+++ Supplied data

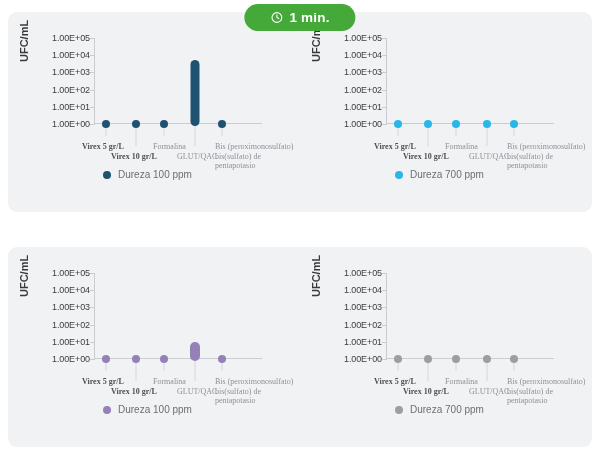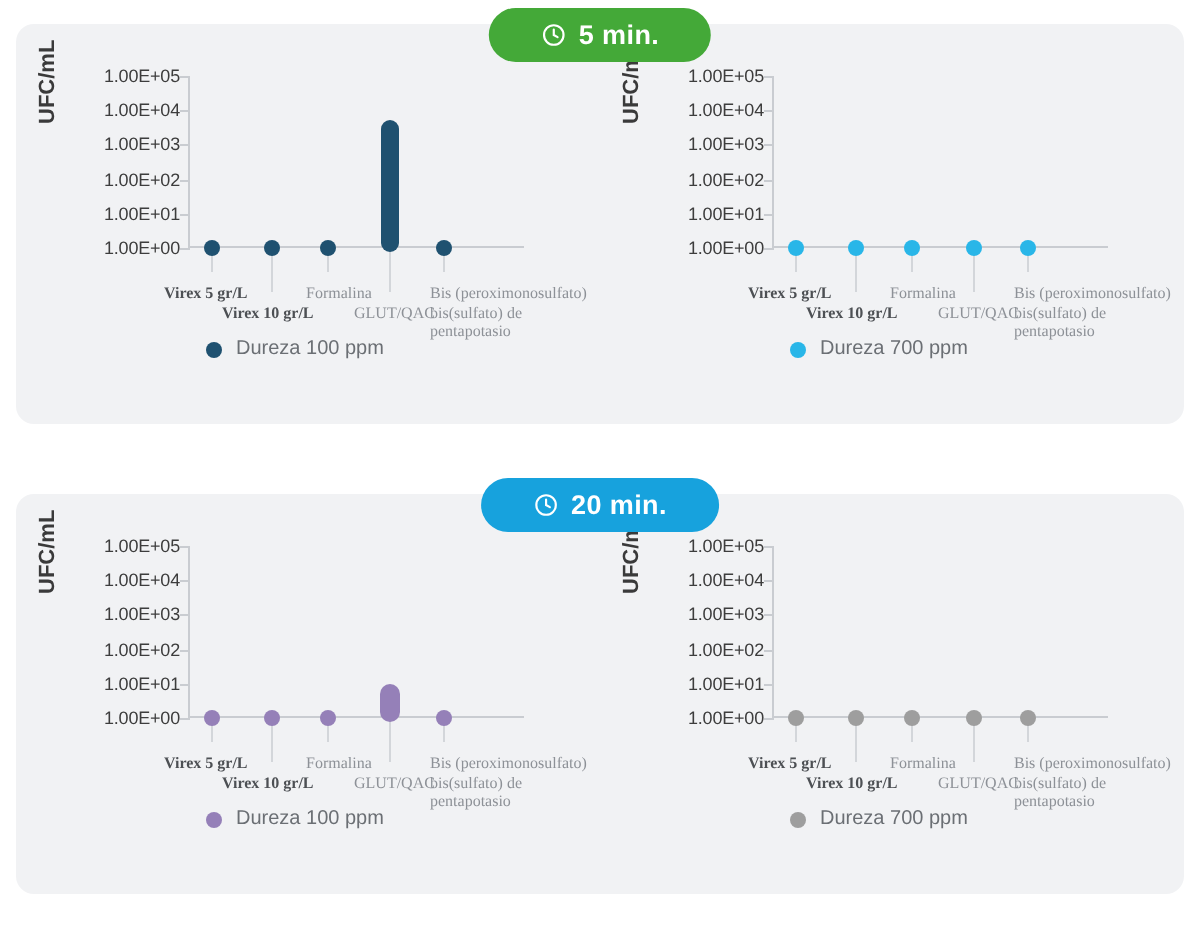--- a/index.html
+++ b/index.html
@@ -132,7 +132,7 @@
           <path d="M12 7v5l3.5 2" stroke-linecap="round"></path>
       </svg>
     </span>
-    <span>5 min.</span>
+    <span>1 min.</span>
   </div>
 
   <div class="panel left">

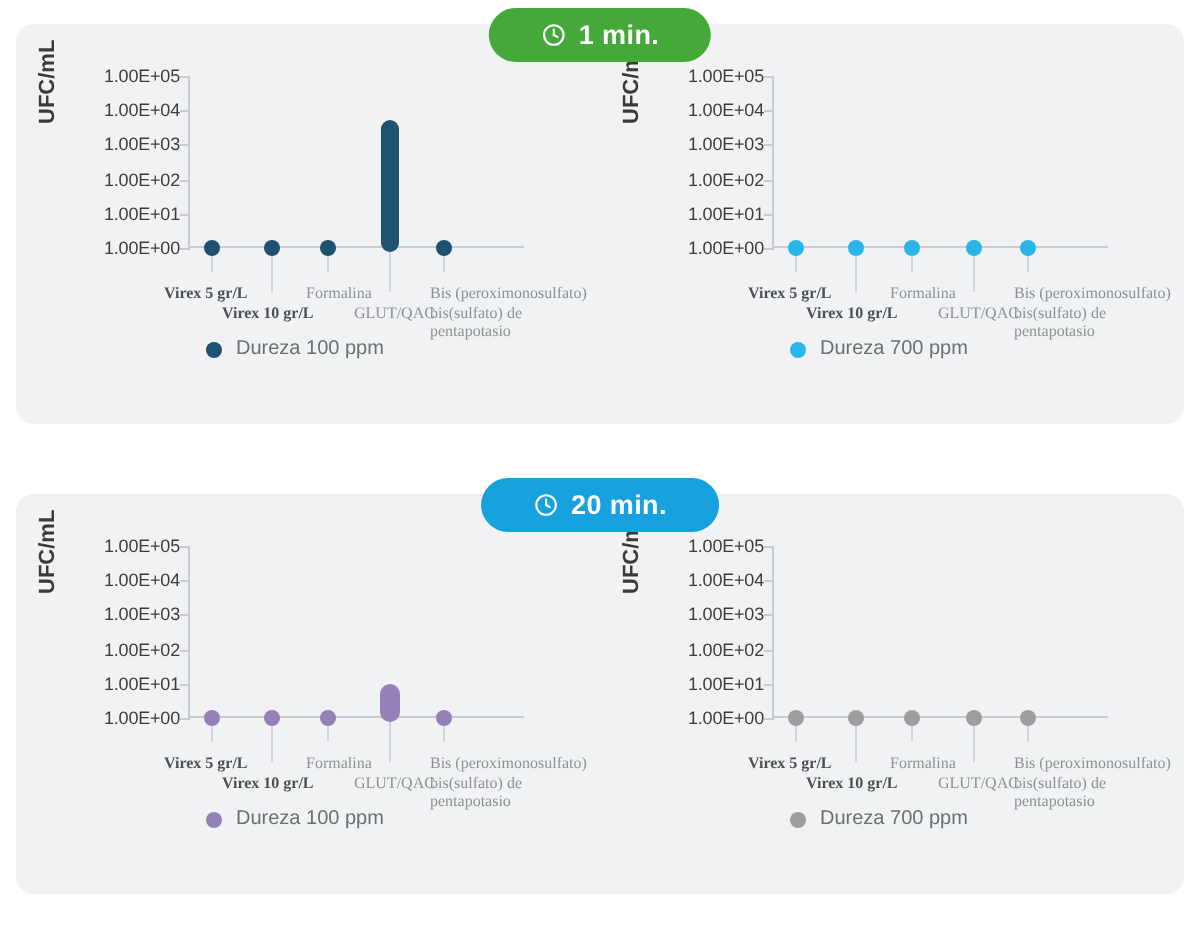--- a/index.html
+++ b/index.html
@@ -229,15 +229,6 @@
 <div class="section s2">
   <div class="card"></div>
 
-  <div class="badge blue">
-    <span>
-      <svg width="13" height="13" viewBox="0 0 24 24" fill="none" stroke="#ffffff" stroke-width="2">
-        <circle cx="12" cy="12" r="9"></circle>
-          <path d="M12 7v5l3.5 2" stroke-linecap="round"></path>
-      </svg>
-    </span>
-    <span>20 min.</span>
-  </div>
 
   <div class="panel left">
     <div class="ylabel">UFC/mL</div>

++++++

Filter the records above for the string "span" and copy each matching line.

> Answer section:
     </span>
-    <span>5 min.</span>
+    <span>1 min.</span>
-    <span>
-    </span>
-    <span>20 min.</span>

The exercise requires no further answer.